As of now, many teachers are resorting to Google Classroom for inputting grades.
“What I told the teachers is this: for now, while we don’t have a gradebook — because right now, we don’t have a gradebook — make sure you keep your grades some place easy,” Dr. Marmor said. “I did not mandate that they use Google Classroom Gradebook but that is the easiest place to do it. I did recommend that they put it in Google Classroom.”
There is a DOE grading system available called TeachHub that has been available to teachers since the beginning of the school year. However, teachers have encountered issues with using this new system.
“Some of the problems that were happening at the beginning were things like people couldn’t even log into it,” Dr. Marmor said. “Once people were able to log into it, some of the problems that they were having were a lot of what we call lag. For instance, they would pull up a class and it would take about 2 or 3 minutes just to open it. Once it opened it was very slow and sluggish putting the grades into it.”
The tipping point for abandoning TeachHub was when Dr. Marmor realized the system did not allow custom weighting of assignments when creating assignments and entering student grades.
“What really kicked me over the edge was when I found out that the weighting did not allow for custom weighting, it only allowed for two choices-well three choices: Full weight, half weight, or double weight,” Dr. Marmor said. “That meant if I was a teacher and I created a quiz, either a quiz was worth the same as a test, double a test, or half of a test, but what if I wanted the quiz to be 10%? The DOE grade book didn’t allow it.”

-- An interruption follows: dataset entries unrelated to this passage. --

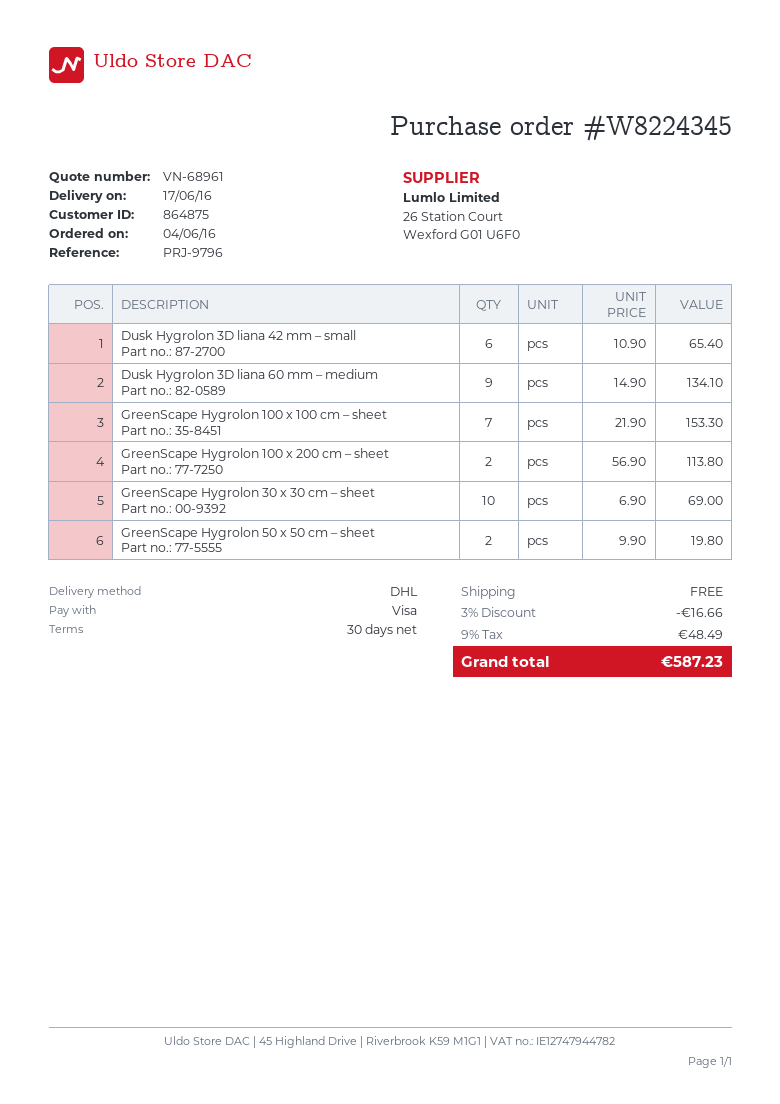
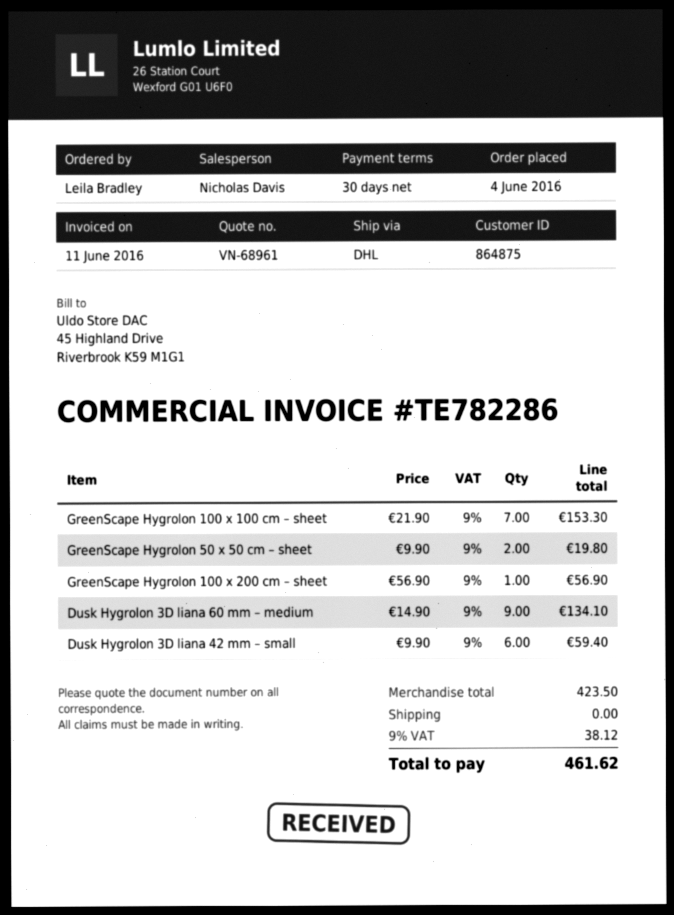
Dusk Hygrolon 3D liana 42 mm – small: 6 x 10.90 = 65.40 -> 6 x 9.90 = 59.40
GreenScape Hygrolon 100 x 200 cm – sheet: 2 x 56.90 = 113.80 -> 1 x 56.90 = 56.90
GreenScape Hygrolon 30 x 30 cm – sheet: 10 x 6.90 = 69.00 -> none
discount: 3% = 16.66 -> none
tax: 9% = 48.49 -> 9% = 38.12
total: 587.23 -> 461.62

“A lot of the teachers use Google Classroom and in order to transfer the grades from Google Classroom to the DOE grading system you have to use an import function,” Dr. Marmor added. “The import function required that the list of kids in Google [Classroom] matched the list of kids in their gradebook and if it was off by one kid it wouldn’t import.”
Dr. Marmor has been working closely with professionals to get a new stable grading system of our own to start running, called SyncGrade.

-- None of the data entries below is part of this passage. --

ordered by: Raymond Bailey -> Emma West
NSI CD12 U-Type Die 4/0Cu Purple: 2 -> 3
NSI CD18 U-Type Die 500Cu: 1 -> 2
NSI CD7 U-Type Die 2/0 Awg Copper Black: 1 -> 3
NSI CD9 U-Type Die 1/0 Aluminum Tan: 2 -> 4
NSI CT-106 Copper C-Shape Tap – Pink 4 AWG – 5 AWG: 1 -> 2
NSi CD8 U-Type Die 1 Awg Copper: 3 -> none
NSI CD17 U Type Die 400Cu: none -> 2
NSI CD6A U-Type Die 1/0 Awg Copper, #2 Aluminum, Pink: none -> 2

“There is a product that we believe is not perfect, but we do believe it will work for us and we do believe it will provide everything that you guys need,” Dr. Marmor said. “You need to be able to see what your grades are, your parents need to be able to see what your grades are, your teachers need to be able to manage your grades very easily. It needs to be able to move between Google and not Google very easily and it has to be flexible for anybody’s grade criteria.”

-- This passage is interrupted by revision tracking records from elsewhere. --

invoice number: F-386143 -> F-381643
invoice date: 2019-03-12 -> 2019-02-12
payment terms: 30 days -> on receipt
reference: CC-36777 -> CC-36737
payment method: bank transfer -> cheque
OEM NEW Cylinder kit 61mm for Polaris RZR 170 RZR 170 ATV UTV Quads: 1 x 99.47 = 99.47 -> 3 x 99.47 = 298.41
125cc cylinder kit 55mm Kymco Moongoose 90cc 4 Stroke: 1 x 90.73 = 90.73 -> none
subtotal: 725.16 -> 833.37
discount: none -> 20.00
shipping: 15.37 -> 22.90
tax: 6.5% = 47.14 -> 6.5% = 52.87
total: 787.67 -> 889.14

Francis Lewis started this school year by moving all faculty and students from our flhs.us email account to the DOE Google account. Unfortunately, the Department of Education Google and SyncGrade cannot talk to each other because “the Department of Education won’t allow it; not because it can’t, but for security reasons,” according to Dr. Marmor.
“SyncGrade would have worked fine with our flhs.us but we don’t have it, and we can’t go backwards,” Dr. Marmor said. “The Department of Education about 1 week ago agreed to allow the integration to basically save us and technically for the last 4 or 5 days, programmers and others have been working behind the scenes trying to get the integration to work.”